Recently, United States District Judge Brently Starr in the Northern District of Texas issued a standing order requiring attorneys to file documents certifying that:
- that they did not use generative AI in drafting their court filings, or
- If they did use it, the result was checked by humans in the usual way.
In a similar vein, US Magistrate Judge Gabriel Fuentes in the Northern District of Illinois, required parties to disclose any use of AI.1 That has triggered a debate as to whether such orders are over the top, exactly what is needed or somewhere in the middle.

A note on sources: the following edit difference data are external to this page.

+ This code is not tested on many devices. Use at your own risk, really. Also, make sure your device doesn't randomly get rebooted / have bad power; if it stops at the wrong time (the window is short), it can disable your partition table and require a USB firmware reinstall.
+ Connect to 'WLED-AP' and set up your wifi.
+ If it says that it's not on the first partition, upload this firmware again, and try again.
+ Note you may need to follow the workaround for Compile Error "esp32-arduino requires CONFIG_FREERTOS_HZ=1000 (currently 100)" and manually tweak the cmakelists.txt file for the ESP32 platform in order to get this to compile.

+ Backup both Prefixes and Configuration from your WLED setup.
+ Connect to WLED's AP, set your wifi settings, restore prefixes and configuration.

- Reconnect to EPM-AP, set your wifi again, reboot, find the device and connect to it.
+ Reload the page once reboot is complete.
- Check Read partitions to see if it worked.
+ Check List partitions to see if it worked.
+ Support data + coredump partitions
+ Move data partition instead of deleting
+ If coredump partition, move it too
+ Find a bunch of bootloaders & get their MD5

If nothing else, having the debate itself is a good thing, although it needs to be tempered by the fact that broad, blanket orders might be difficult to comply with, given that many lawyers may be unaware that some of the tools they use are AI-based. ChatGPT gets all the news coverage, but it isn’t even a law-specific tool; many such tools exist, and some use a type of AI.

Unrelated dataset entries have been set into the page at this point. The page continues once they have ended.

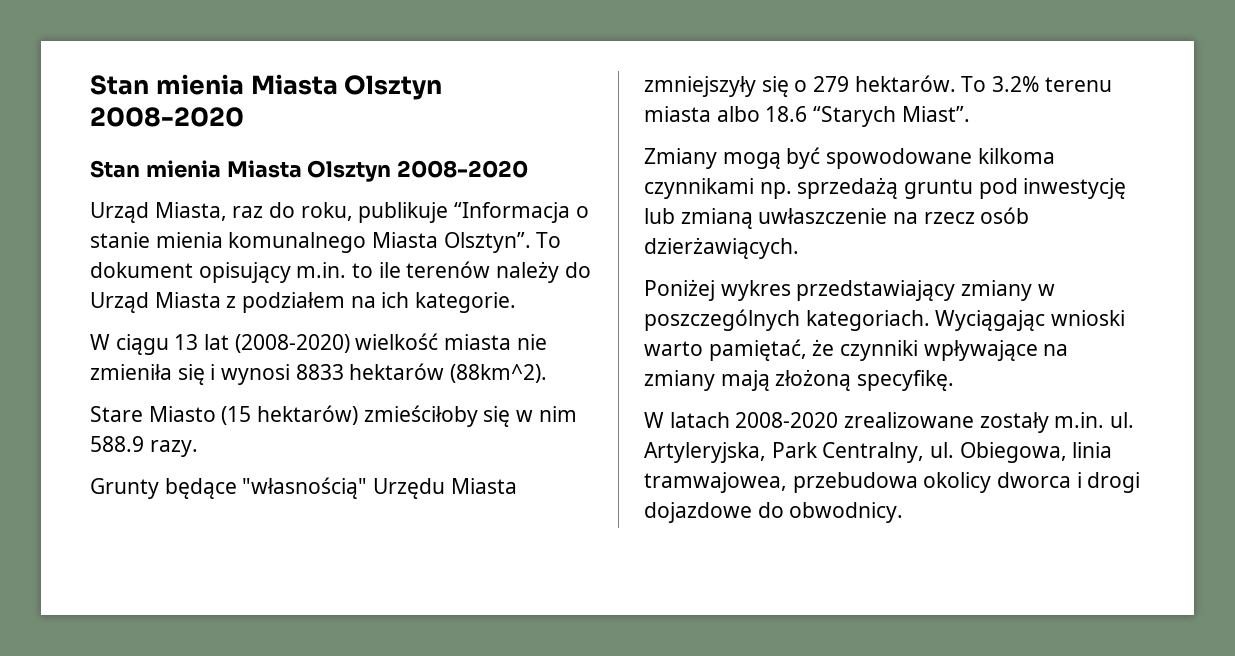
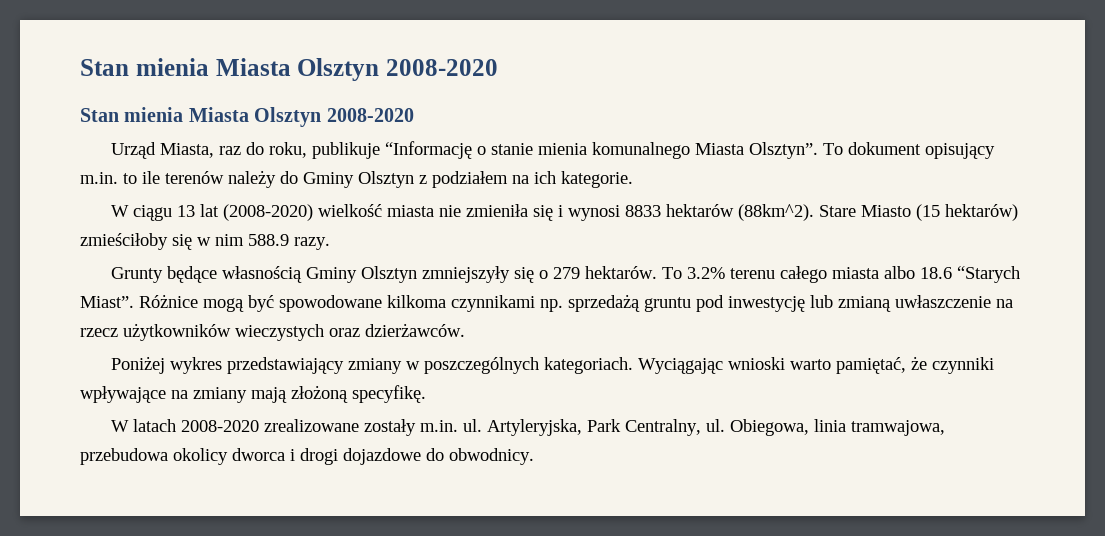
- Urząd Miasta, raz do roku, publikuje “Informacja o stanie mienia komunalnego Miasta Olsztyn”.
+ Urząd Miasta, raz do roku, publikuje “Informację o stanie mienia komunalnego Miasta Olsztyn”.
- To dokument opisujący m.in. to ile terenów należy do Urząd Miasta z podziałem na ich kategorie.
+ To dokument opisujący m.in. to ile terenów należy do Gminy Olsztyn z podziałem na ich kategorie.
- W ciągu 13 lat (2008-2020) wielkość miasta nie zmieniła się i wynosi 8833 hektarów (88km^2).
- Stare Miasto (15 hektarów) zmieściłoby się w nim 588.9 razy.
+ W ciągu 13 lat (2008-2020) wielkość miasta nie zmieniła się i wynosi 8833 hektarów (88km^2). Stare Miasto (15 hektarów) zmieściłoby się w nim 588.9 razy.
- Grunty będące "własnością" Urzędu Miasta zmniejszyły się o 279 hektarów.
+ Grunty będące własnością Gminy Olsztyn zmniejszyły się o 279 hektarów.
- To 3.2% terenu miasta albo 18.6 “Starych Miast”.
- Zmiany mogą być spowodowane kilkoma czynnikami np. sprzedażą gruntu pod inwestycję lub zmianą uwłaszczenie na rzecz osób dzierżawiących.
+ To 3.2% terenu całego miasta albo 18.6 “Starych Miast”. Różnice mogą być spowodowane kilkoma czynnikami np. sprzedażą gruntu pod inwestycję lub zmianą uwłaszczenie na rzecz użytkowników wieczystych oraz dzierżawców.
- Obiegowa, linia tramwajowea, przebudowa okolicy dworca i drogi dojazdowe do obwodnicy.
+ Obiegowa, linia tramwajowa, przebudowa okolicy dworca i drogi dojazdowe do obwodnicy.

The dangers of using ChatGPT without proper checks and balances have become glaringly obvious (as already noted by my colleague David Bowles), but this sort of risk has existed for a long time. Relying on any digitised database can be an issue – search engines can pull up irrelevant cases based on keywords, corrupted links can lead to the incorrect destination, or the database may simply not have been updated due to human error.
There has always been the need to ensure that, for example, you have read any cases you cite – and if you think judges, magistrates and tribunal members can’t tell when you haven’t read the case, you are kidding yourself. If you have ever had the chance to watch someone try (as many have) to bluff their way through on Jones-v-Dunkel, you’ll know what I mean.
The significance of the orders of Judges Starr and Fuentes is that courts are acknowledging the use of generative and other types of AI, and are not moving to ban it – which doesn’t mean that these orders are necessarily the best way to go. For example, there is every chance jurors could make assumptions based on such declarations, especially if only one side makes such a declaration.
Could juries presume the use of AI results in an inferior product, or signifies a legal team just mailing it in? If a legal representative realises some weeks into a trial that they have not disclosed in full their AI use, are we in re-trial territory?
These are issues we need to sort out, and soon – because there can be little doubt that ChatGPT and other tools are already being used in our profession. The attorney in Mata v Avianca Ltd 22-cv-1461 was caught out by not reviewing the citations, but it is highly likely that more vigilant lawyers are using ChatGPT as a force-multiplier already, and simply doing a better job proof-reading.
Courts and lawyers need to get their heads together and work out the best way to navigate this brave new world, and getting the tech industry into the tent would no doubt improve the outcome. Given that the future is already here, there isn’t a moment to waste.
1 As reported in Legaltech news, 1 June 2023, by Isha Marathe.